- [What is required]
In the entries below, find the line containing "2.2 Create PRP File". Copy it and all lines after it, exactly, through the end.
(Dataset excerpts Opens)
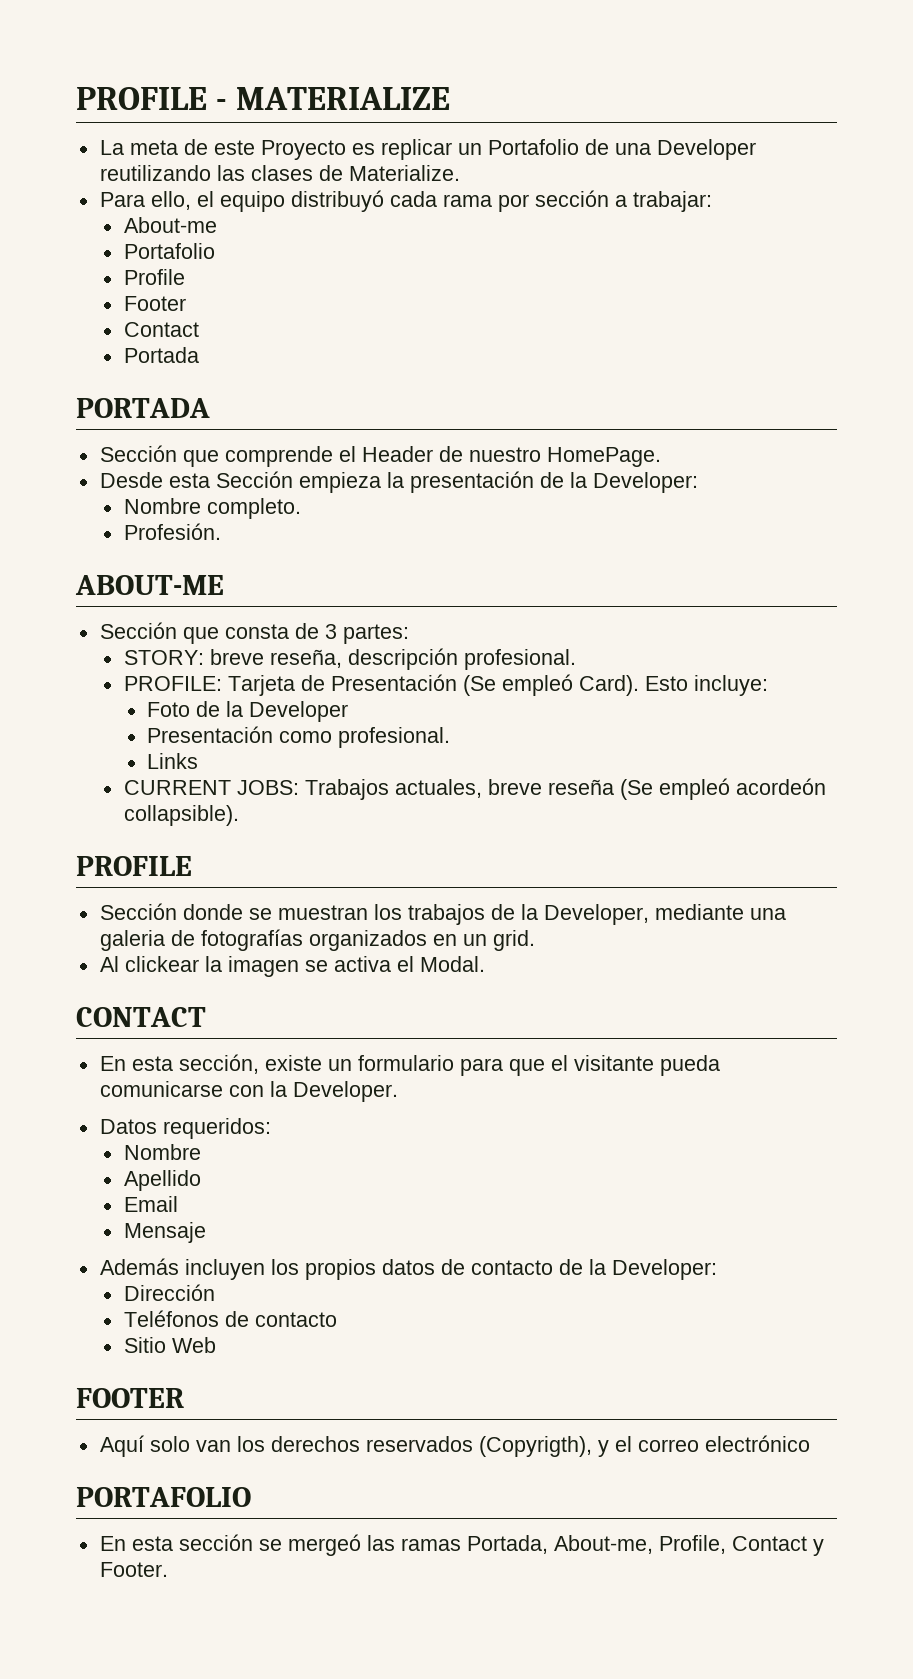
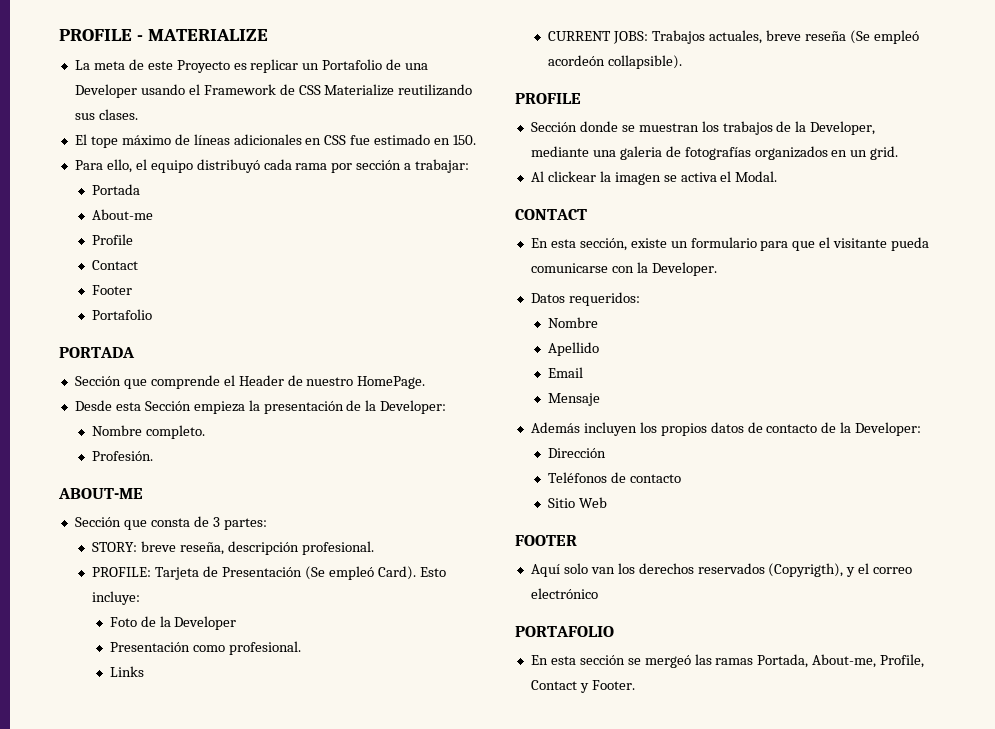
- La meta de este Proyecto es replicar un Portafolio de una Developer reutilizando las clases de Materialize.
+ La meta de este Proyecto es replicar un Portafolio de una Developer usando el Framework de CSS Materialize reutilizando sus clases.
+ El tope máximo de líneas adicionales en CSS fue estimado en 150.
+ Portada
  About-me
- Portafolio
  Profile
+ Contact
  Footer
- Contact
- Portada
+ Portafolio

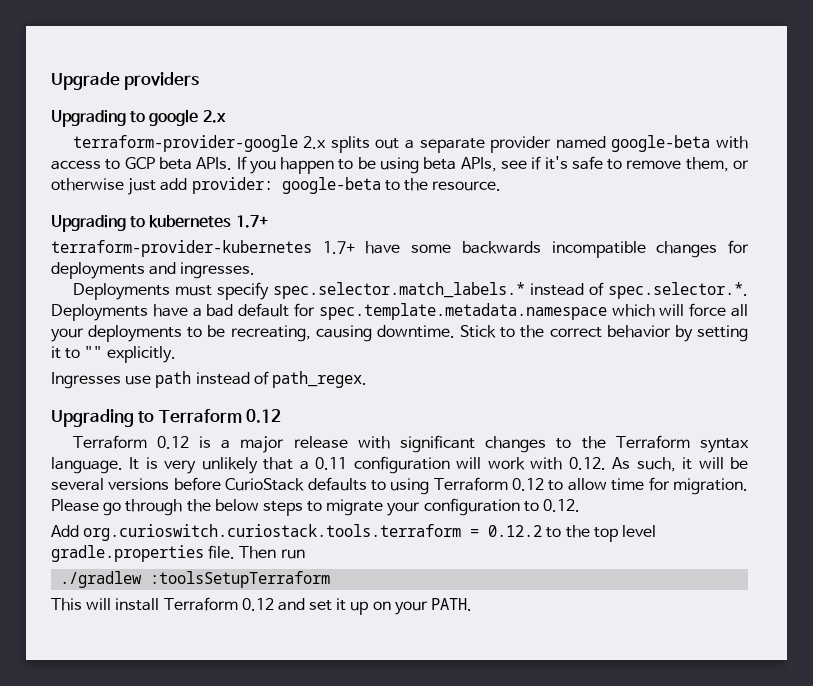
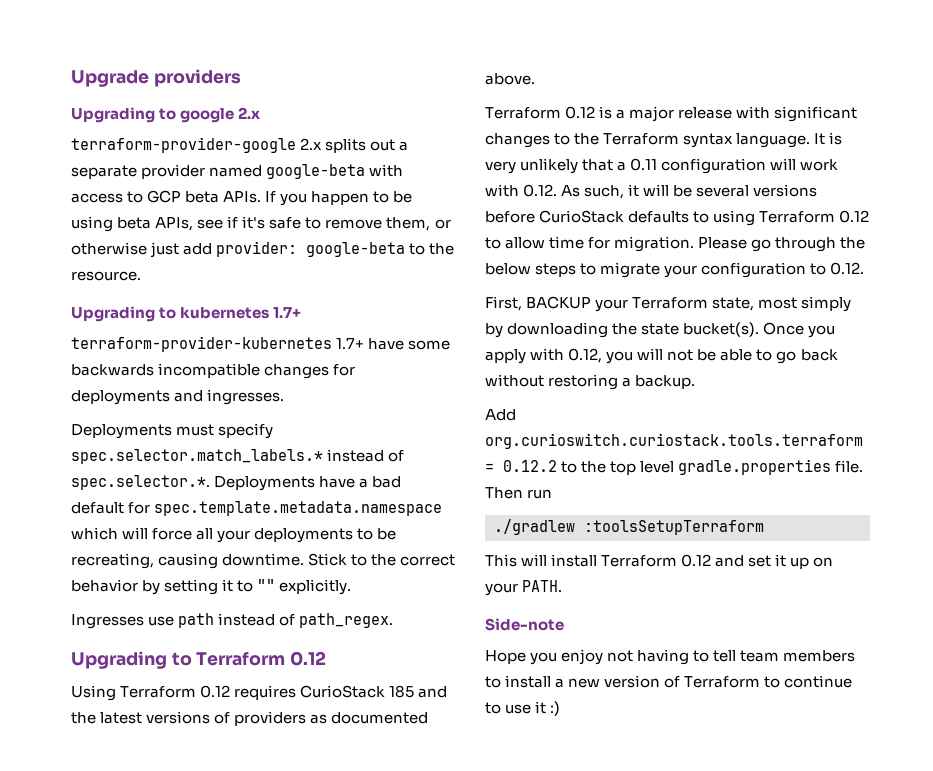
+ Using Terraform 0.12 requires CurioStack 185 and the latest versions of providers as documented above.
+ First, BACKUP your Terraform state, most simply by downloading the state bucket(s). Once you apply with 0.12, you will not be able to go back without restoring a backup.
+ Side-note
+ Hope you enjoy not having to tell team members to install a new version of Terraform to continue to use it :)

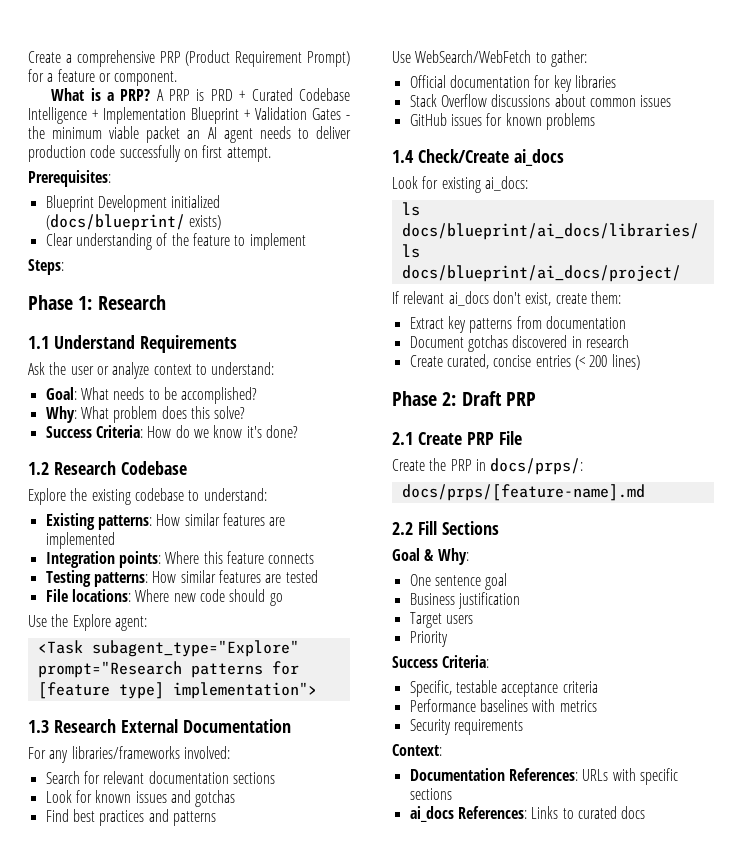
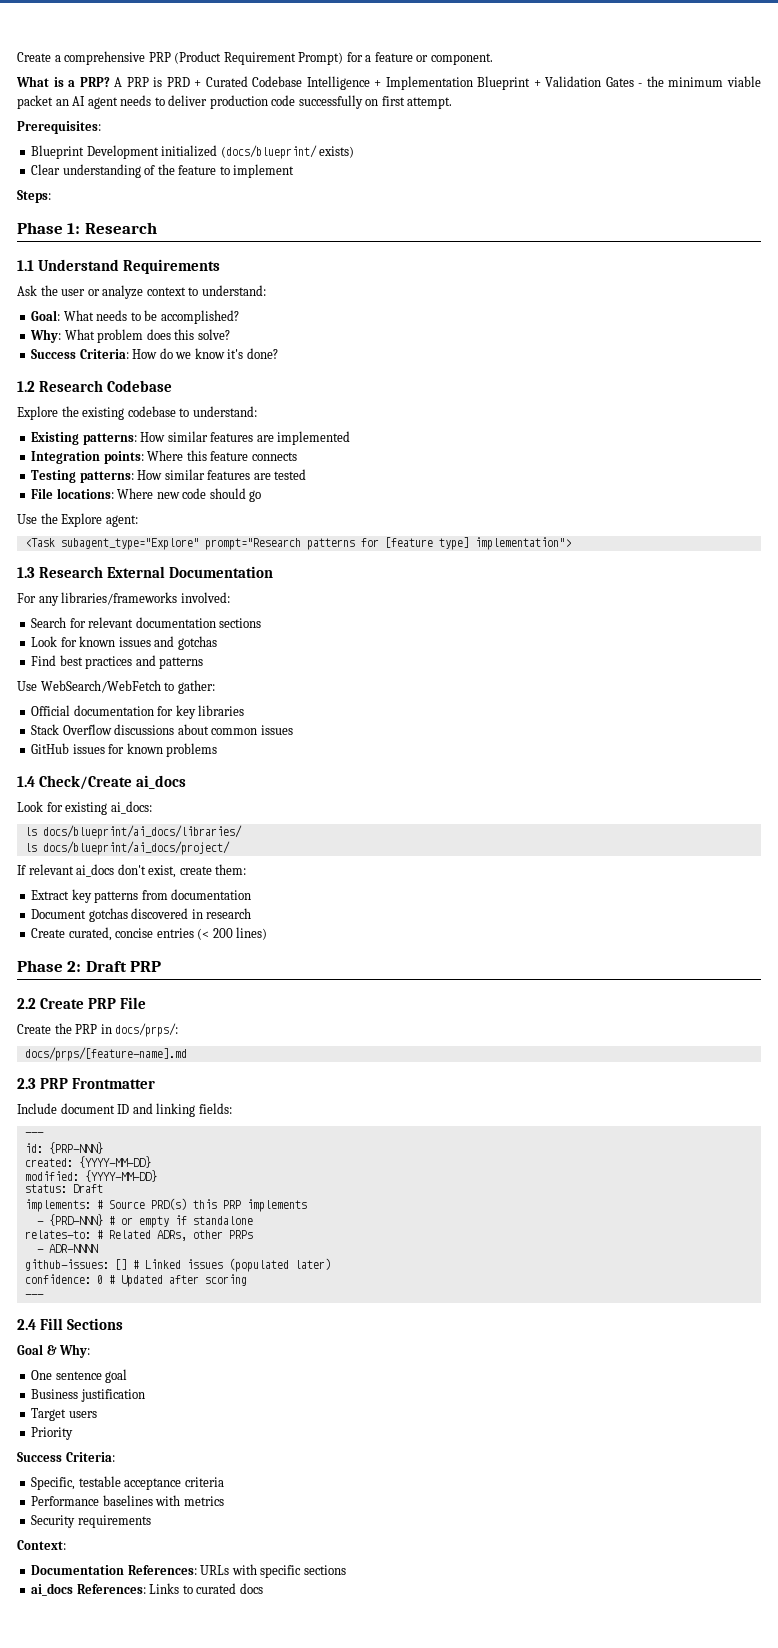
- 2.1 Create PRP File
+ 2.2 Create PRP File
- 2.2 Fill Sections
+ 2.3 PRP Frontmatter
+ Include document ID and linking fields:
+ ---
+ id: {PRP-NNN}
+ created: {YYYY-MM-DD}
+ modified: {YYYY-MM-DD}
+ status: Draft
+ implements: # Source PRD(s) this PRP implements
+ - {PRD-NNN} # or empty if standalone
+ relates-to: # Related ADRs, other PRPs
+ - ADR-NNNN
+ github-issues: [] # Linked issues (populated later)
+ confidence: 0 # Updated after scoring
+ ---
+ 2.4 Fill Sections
(Dataset excerpts Closes)
- [Solution for this problem]
+ 2.2 Create PRP File
- 2.2 Fill Sections
+ 2.3 PRP Frontmatter
+ Include document ID and linking fields:
+ ---
+ id: {PRP-NNN}
+ created: {YYYY-MM-DD}
+ modified: {YYYY-MM-DD}
+ status: Draft
+ implements: # Source PRD(s) this PRP implements
+ - {PRD-NNN} # or empty if standalone
+ relates-to: # Related ADRs, other PRPs
+ - ADR-NNNN
+ github-issues: [] # Linked issues (populated later)
+ confidence: 0 # Updated after scoring
+ ---
+ 2.4 Fill Sections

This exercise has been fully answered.